Understanding climate stories

In the latest episode of Penn Today’s ‘Understand This …’ podcast series, Bethany Wiggin of the School of Arts & Sciences and Jennifer Pinto-Martin of the School of Nursing discuss climate stories, climate grief, and climate literacy.

Close-up of hands firming a new planting into the soil
Hands working the soil of the orchard at the Penn Park Farm, part of the Penn Food and Wellness Collaborative. 

Welcome to the latest episode of the “Understand This ...” series, a Penn Today podcast. This podcast series is designed as a journey to understand how to solve problems of the day—and of our time—by uniting minds from different disciplines.

Joining for the conversation in this episode is Jennifer Pinto-Martin, the Viola MacInnes/Independence Professor of Nursing in the School of Nursing, professor of epidemiology in the Perelman School of Medicine, and executive director of the Center for Public Health Initiatives. In conversation with Pinto-Martin is Bethany Wiggin, an associate professor of German in the School of Arts & Sciences, as well as founding director of the Penn Program in Environmental Humanities and the My Climate Story project. Together, they discuss the importance of sharing stories about climate change's impacts on people and places, the push for climate literacy, and how climate anxiety and grief affects children.
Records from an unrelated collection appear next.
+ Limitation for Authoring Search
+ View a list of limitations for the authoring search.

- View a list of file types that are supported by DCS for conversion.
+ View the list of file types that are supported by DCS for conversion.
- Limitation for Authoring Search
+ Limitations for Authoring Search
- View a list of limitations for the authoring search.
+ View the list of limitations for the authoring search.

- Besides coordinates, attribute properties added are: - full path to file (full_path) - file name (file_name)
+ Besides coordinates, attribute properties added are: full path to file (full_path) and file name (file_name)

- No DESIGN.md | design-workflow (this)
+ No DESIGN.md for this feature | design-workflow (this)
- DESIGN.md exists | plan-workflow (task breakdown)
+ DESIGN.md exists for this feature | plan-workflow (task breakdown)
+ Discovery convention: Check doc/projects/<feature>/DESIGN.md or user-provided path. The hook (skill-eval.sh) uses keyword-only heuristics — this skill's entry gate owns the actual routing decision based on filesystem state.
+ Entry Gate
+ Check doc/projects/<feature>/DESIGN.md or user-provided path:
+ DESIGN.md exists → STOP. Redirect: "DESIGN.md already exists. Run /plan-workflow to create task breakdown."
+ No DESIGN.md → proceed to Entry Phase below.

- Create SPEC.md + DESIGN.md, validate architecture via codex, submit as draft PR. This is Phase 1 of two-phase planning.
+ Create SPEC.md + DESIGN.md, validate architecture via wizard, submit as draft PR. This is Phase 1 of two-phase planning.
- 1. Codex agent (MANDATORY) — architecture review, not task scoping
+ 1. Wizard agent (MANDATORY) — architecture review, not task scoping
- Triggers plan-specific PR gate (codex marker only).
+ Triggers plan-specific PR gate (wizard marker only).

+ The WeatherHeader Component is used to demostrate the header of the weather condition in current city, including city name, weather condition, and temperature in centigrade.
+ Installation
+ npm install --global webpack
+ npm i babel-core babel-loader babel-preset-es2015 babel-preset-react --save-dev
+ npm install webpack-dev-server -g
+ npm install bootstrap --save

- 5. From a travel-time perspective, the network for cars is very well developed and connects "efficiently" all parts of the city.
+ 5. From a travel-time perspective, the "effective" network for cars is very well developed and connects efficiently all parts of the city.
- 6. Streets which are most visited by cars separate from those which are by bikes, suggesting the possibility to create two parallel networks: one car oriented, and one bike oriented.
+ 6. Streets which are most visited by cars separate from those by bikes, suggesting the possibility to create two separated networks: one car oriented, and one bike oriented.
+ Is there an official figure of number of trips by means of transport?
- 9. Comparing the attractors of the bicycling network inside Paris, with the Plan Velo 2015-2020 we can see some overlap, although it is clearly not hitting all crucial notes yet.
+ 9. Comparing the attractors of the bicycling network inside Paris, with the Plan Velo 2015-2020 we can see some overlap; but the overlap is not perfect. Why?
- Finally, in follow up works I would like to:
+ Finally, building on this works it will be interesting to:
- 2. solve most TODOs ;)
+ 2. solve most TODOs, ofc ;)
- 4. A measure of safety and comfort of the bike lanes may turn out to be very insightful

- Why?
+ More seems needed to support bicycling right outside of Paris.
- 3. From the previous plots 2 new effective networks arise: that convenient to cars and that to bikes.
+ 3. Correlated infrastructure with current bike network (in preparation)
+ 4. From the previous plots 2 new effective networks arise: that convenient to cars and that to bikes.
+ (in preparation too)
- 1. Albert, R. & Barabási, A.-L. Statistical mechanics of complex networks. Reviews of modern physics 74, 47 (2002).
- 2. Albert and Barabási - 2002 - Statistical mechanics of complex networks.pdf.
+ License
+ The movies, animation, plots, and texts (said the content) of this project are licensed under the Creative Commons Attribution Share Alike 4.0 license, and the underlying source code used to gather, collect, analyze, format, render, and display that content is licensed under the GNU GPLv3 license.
Follow “Understand This …” on Apple Music or your preferred streaming platform to keep up with new episodes.

Jump-off points:

4:00: Wiggin explains “environmental humanities” and the interdisciplinary model of teaching and learning around the environment.

10:00: Pinto-Martin and Wiggin begin talking about the Penn Park Farm and its function as a space for “collaborative, place-based projects,” and knowledge of resilient farming techniques. 

11:25: Wiggin talks about the My Climate Story project, which will have “Climate Classrooms” in Philadelphia School District schools that focus on climate literacy and placing climate change's impact on people and places. “A compelling story has great power,” adds Pinto-Martin.

19:00: “Quote Break”

19:50: Pinto-Martin distinguishes between “climate anxiety” and “climate grief.”

23:00: Discussion about the relationship between climate change and public health. 

26:00: Pinto-Martin discusses lessons from the pandemic and how to relate them to climate change. “More and more we learn to be more adaptive,” she says.